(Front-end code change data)
==================================================
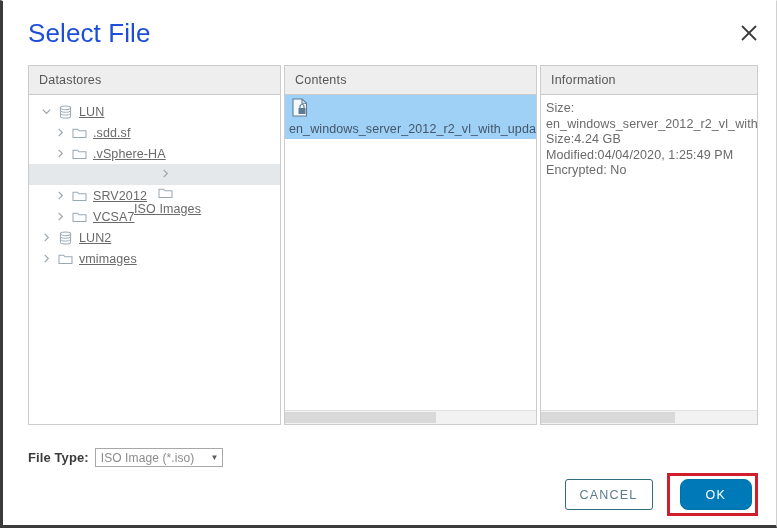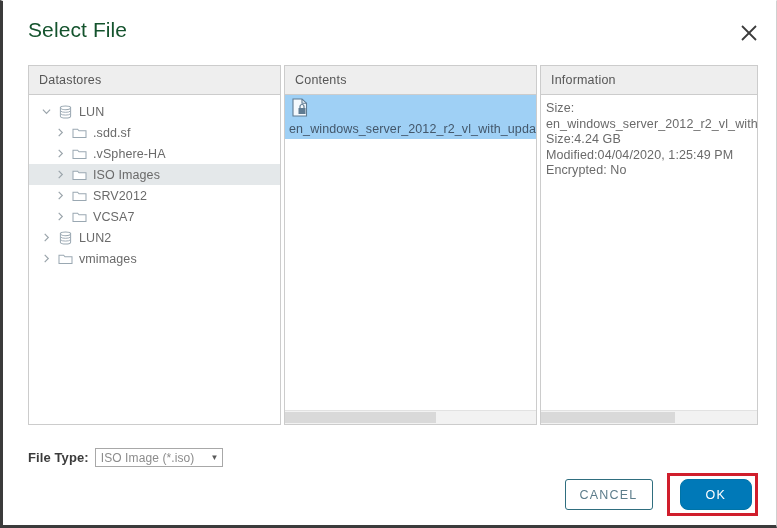--- a/index.html
+++ b/index.html
@@ -39,9 +39,9 @@
     position: absolute;
     left: 25px;
     top: 17px;
-    font-size: 21px;
+    font-size: 26px;
     font-weight: 400;
-    color: #14532d;
+    color: #1d4ed8;
     letter-spacing: 0.1px;
     white-space: nowrap;
   }

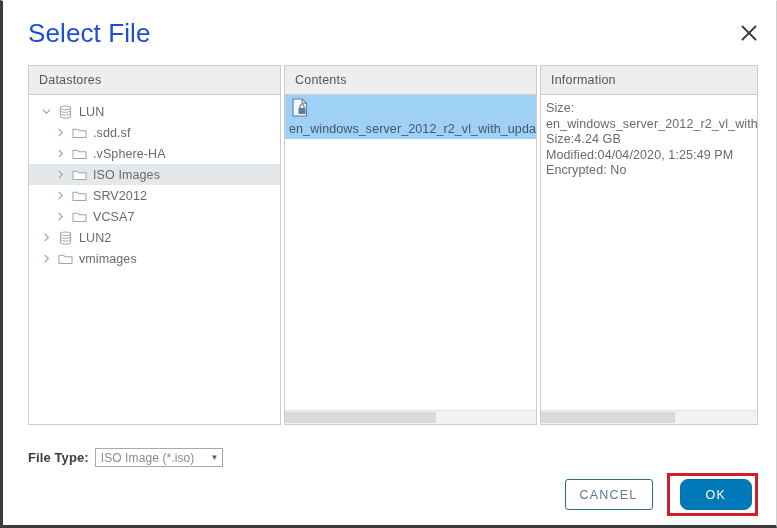--- a/index.html
+++ b/index.html
@@ -131,6 +131,7 @@
   .tree-row .node-label {
     padding-left: 4px;
     letter-spacing: 0.1px;
+    text-decoration: underline;
   }
   .ind-0 { padding-left: 8px; }
   .ind-1 { padding-left: 22px; }

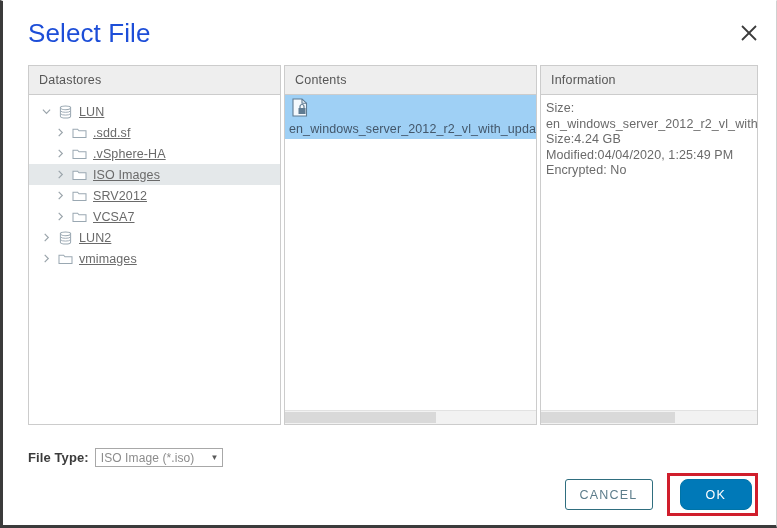--- a/index.html
+++ b/index.html
@@ -112,6 +112,7 @@
   }
   .tree-row.selected {
     background: #e4e8ea;
+    flex-direction: column;
   }
   .tree-row .twisty {
     width: 18px;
==================================================
▶ About this exercise:
Write the lines out again exactly, beginning at the one containing "-131,6 +131,7 @@" and ending with the last line of the entries, but without any pictures.

▶ Answer to this task:
@@ -131,6 +131,7 @@
   .tree-row .node-label {
     padding-left: 4px;
     letter-spacing: 0.1px;
+    text-decoration: underline;
   }
   .ind-0 { padding-left: 8px; }
   .ind-1 { padding-left: 22px; }

--- a/index.html
+++ b/index.html
@@ -112,6 +112,7 @@
   }
   .tree-row.selected {
     background: #e4e8ea;
+    flex-direction: column;
   }
   .tree-row .twisty {
     width: 18px;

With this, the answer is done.